By the way, ‘Tito is doing great, Dapo really turned around and he’s been treating her like the queen she is. As for me, I can’t possibly let anyone know what’s going on in my marriage, no room for third party. I’m going to make this work, I’m going to give it whatever it takes, my marriage is going to be just like old times, very soon.

“Hello beautiful! I got some pretty roses for my beauty queen” Hubby came in smiling, holding a bunch of roses.

“Hi!” I replied, surprised to see him. He’s left home for two weeks now without letting me know his whereabouts.

“That’s too cold, aren’t you happy to see me? He said, planting a kiss on my forehead

“I am, but what’s the occasion?

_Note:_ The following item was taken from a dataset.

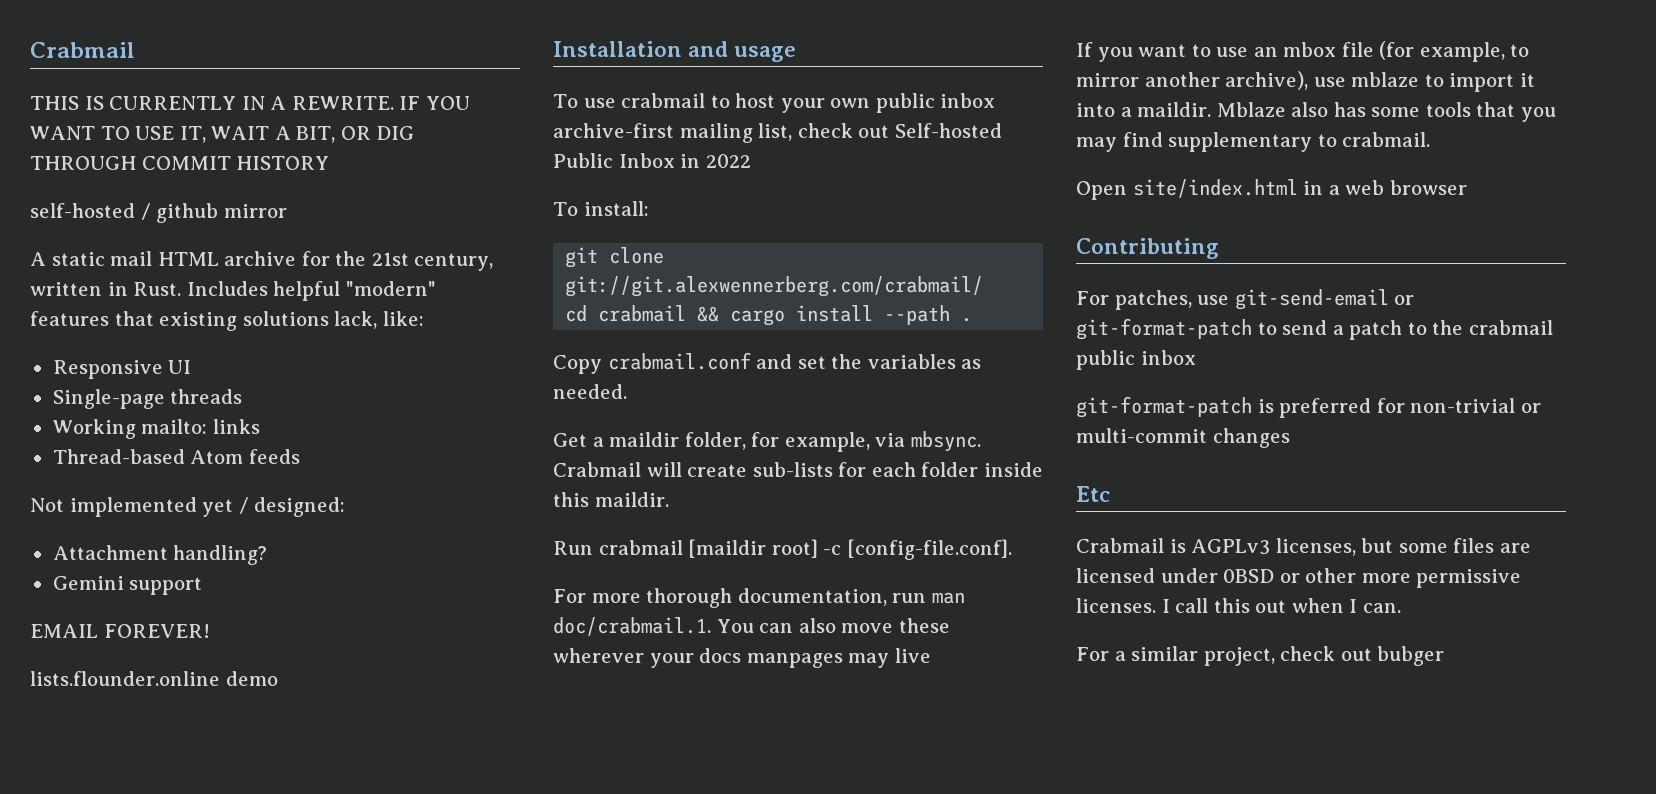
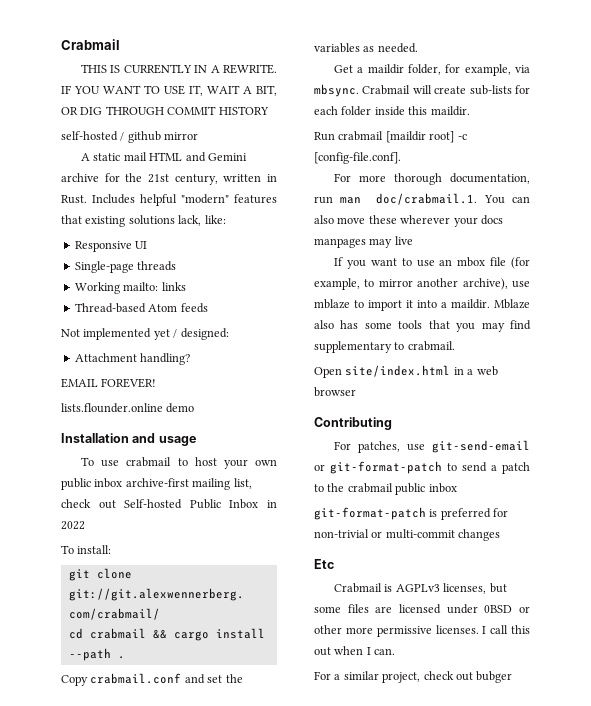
- A static mail HTML archive for the 21st century, written in Rust.
+ A static mail HTML and Gemini archive for the 21st century, written in Rust.
- Gemini support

I questioned him, actually surprised at his sudden good manners.

“Do I need one to get my queen some flowers? Anyway, how could you have easily forgotten our wedding anniversary? I married you exactly five years ago today baby! He said, sounding so elated

“Oh, really? I totally forgot” I scoffed

“Well, why would you ever forget such a significant date? He asked, pulling me gently into his arms

“Wow, if only everyday could be like this, I said, tears streaming down my face

“What do you mean by that? Haven’t I been good enough for you? He retorted, countenance changing

“No, no, I mean tonight is…

“Oh, so you’ve been seeing other men? I thought as much. Is that why you resist me every night? Is that? He screamed, punching me all over, my face, tummy, just about anywhere and everywhere his hands could get to.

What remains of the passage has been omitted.